- **Given records**:

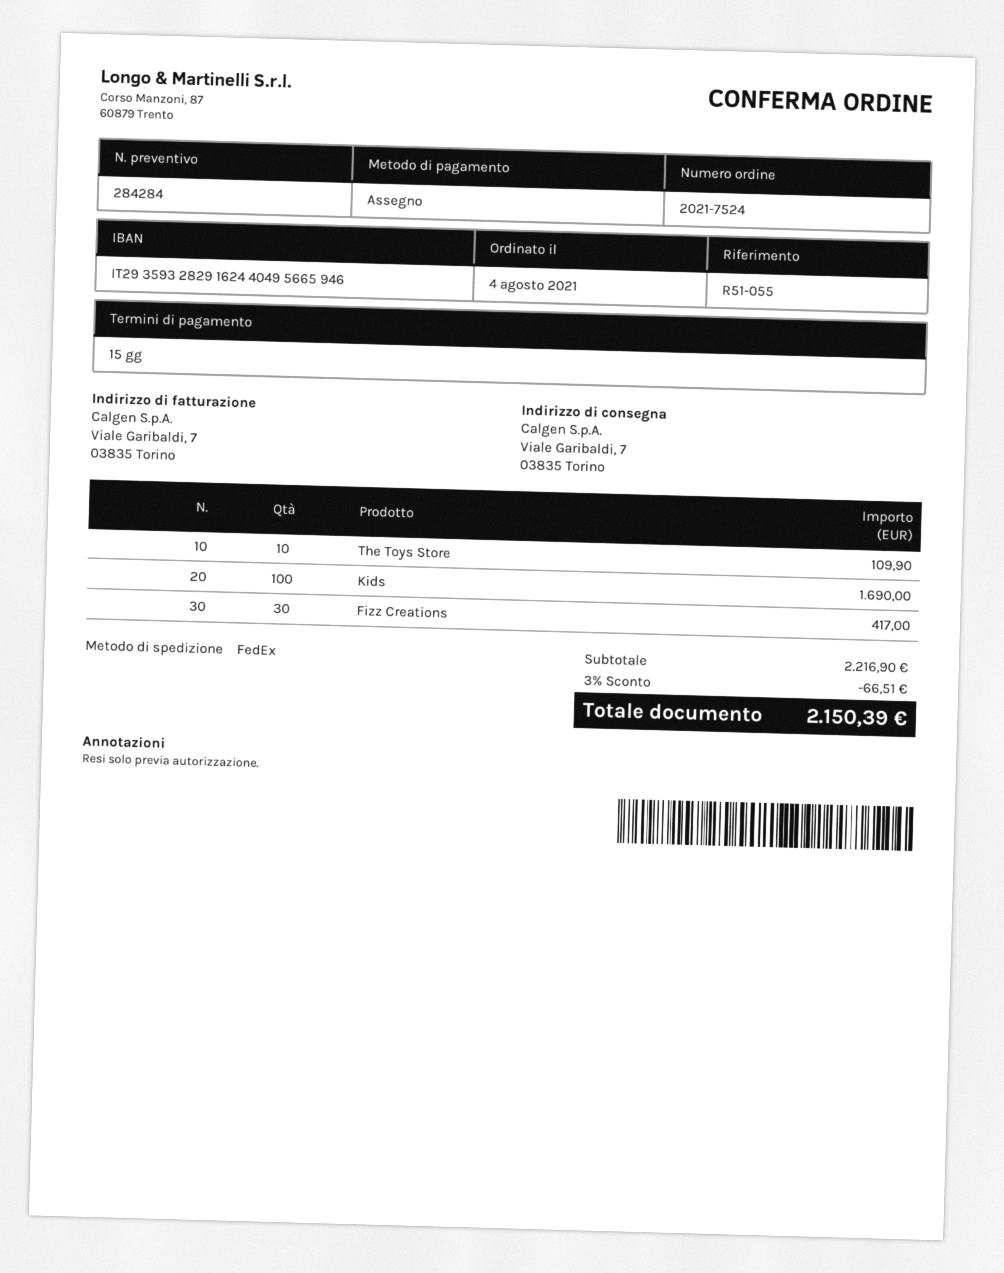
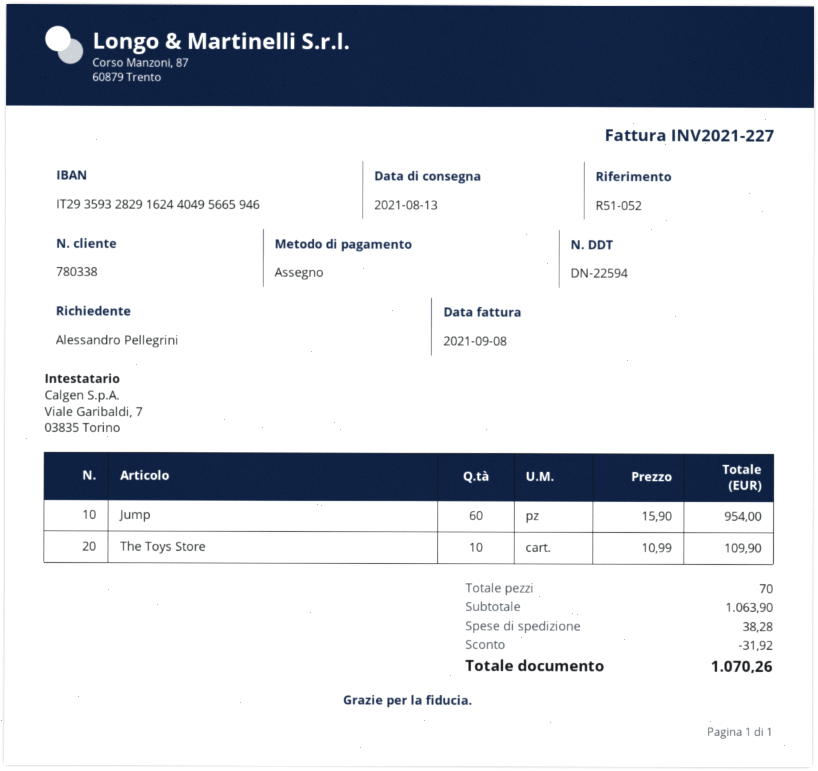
reference: R51-055 -> R51-052
Kids: 100 for 1690.00 -> none
Fizz Creations: 30 for 417.00 -> none
Jump: none -> 60 for 954.00
subtotal: 2216.90 -> 1063.90
discount: 66.51 -> 31.92
shipping: none -> 38.28
total: 2150.39 -> 1070.26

- **What is required**:
What the records say must be written out exactly, with none of their pictures.

- **Solution for this problem**:
reference: R51-055 -> R51-052
Kids: 100 for 1690.00 -> none
Fizz Creations: 30 for 417.00 -> none
Jump: none -> 60 for 954.00
subtotal: 2216.90 -> 1063.90
discount: 66.51 -> 31.92
shipping: none -> 38.28
total: 2150.39 -> 1070.26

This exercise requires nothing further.